METHODS: In a retrospective cohort analysis, all patients admitted to the intensive care unit (ICU) between January 1, 2007 and December 31, 2007 were divided into two groups based on the status of outpatient treatment with statin medication. The statin group is where patients received consistent statin therapy for one year prior to ICU admission and the control group is where patients did not have statin therapy.
RESULTS: Total of 1382 patients were admitted to ICU in 2007. 194 patients in the statin group with average day 1 APACHE II of 17.6 and 1188 patients in the control group with average APACHE II of 17.5. ICU mortality rate for statin group was 10% compared to 12% for the control group (p< 0.05). There was no statistical difference in hospital mortality rate (20% for control versus 21% for statin). The apparent mortality benefit persisted after controlling for differences in age and gender.
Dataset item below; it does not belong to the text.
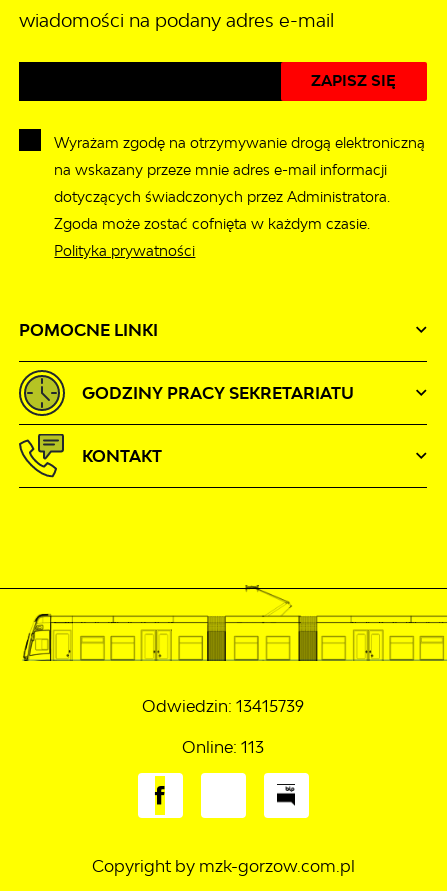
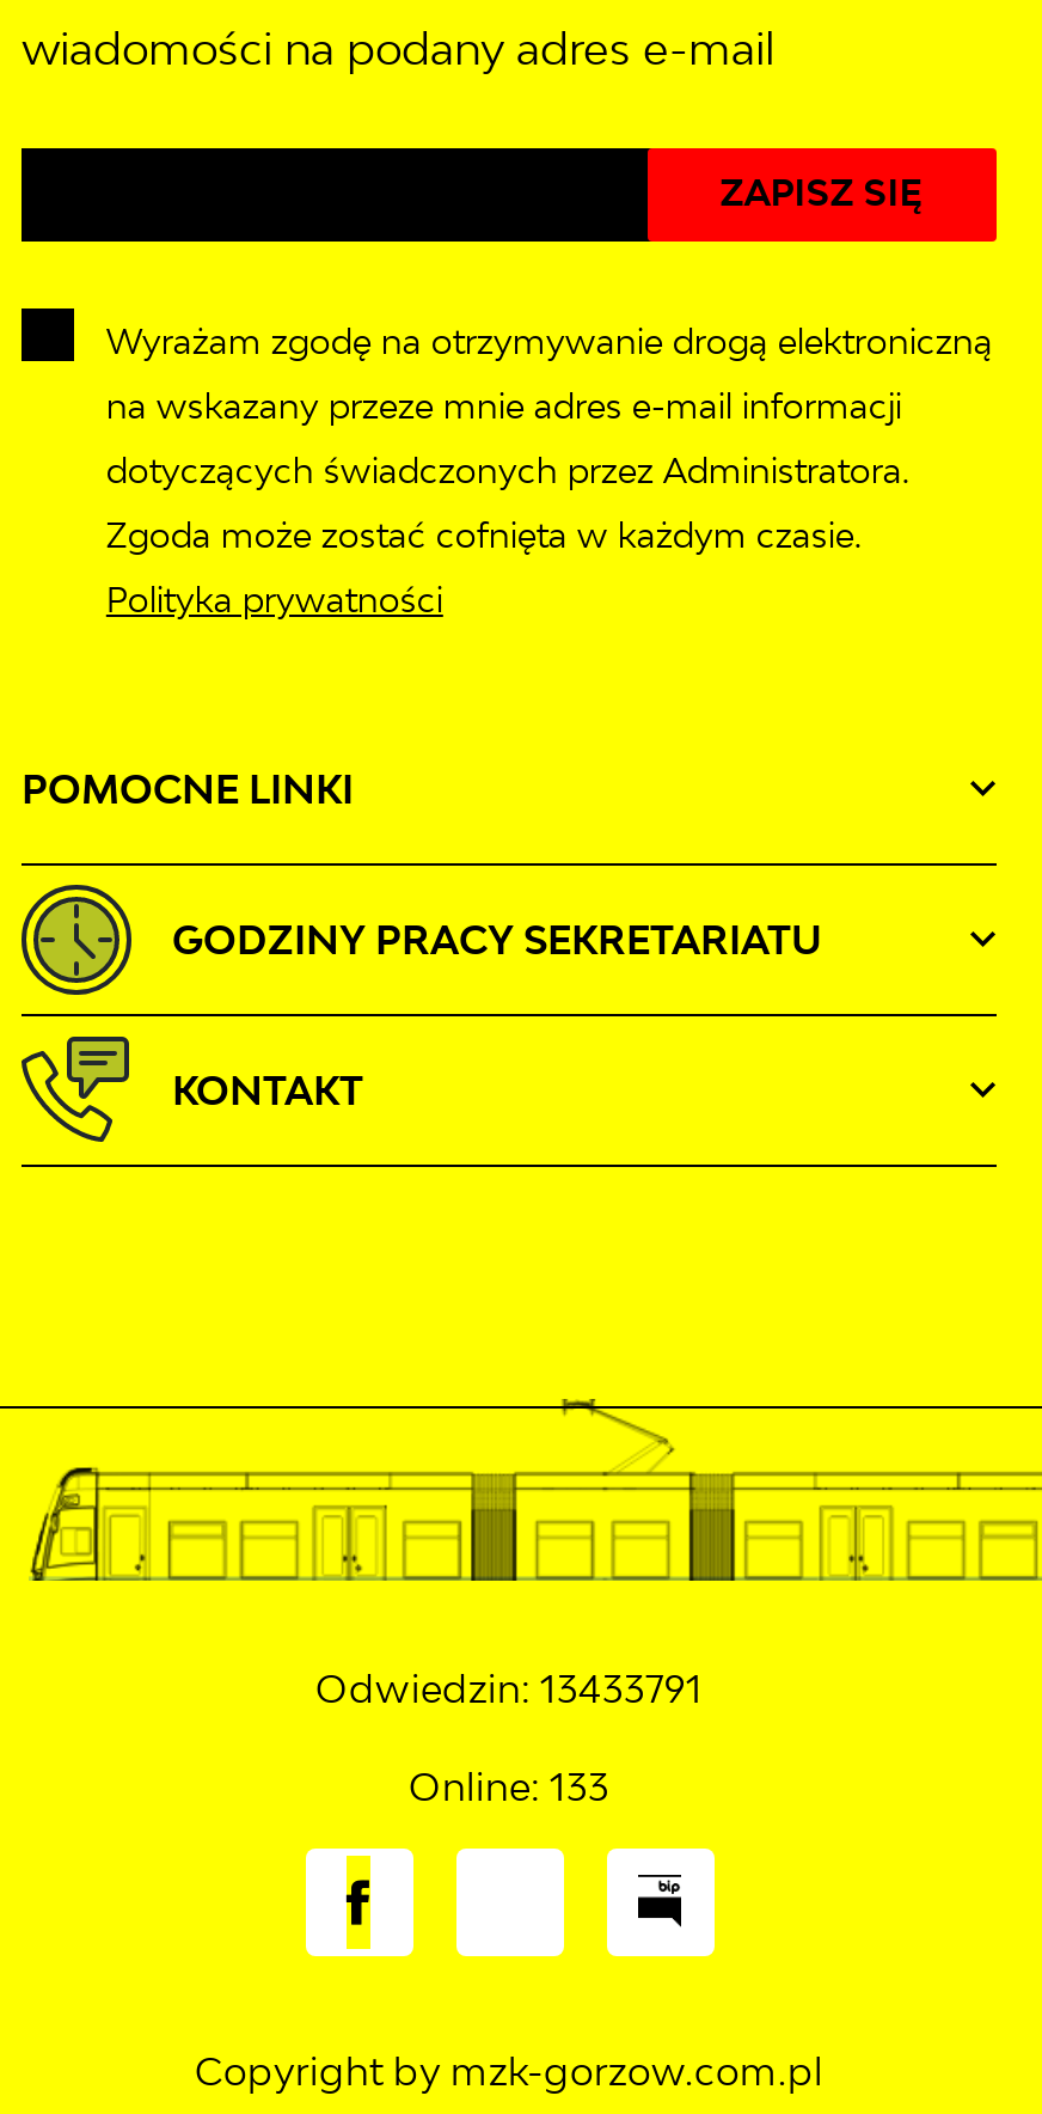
[142,696,304,716] Odwiedzin: 13415739 -> [315,1663,703,1711] Odwiedzin: 13433791
[182,737,264,757] Online: 113 -> [409,1762,609,1809] Online: 133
CONCLUSION: This retrospective study demonstrates a survival benefit associated in the group of patients that were on statin therapy prior to ICU admission. The potential protective effects of this observation warrant further investigation.
CLINICAL IMPLICATIONS: In this Analysis, the use of statins might have a protective effect on patients by reducing mortality compared to patients not receiving statins. These data will be used to develop a more systmatic evaluation of statin use in patients with sepsis.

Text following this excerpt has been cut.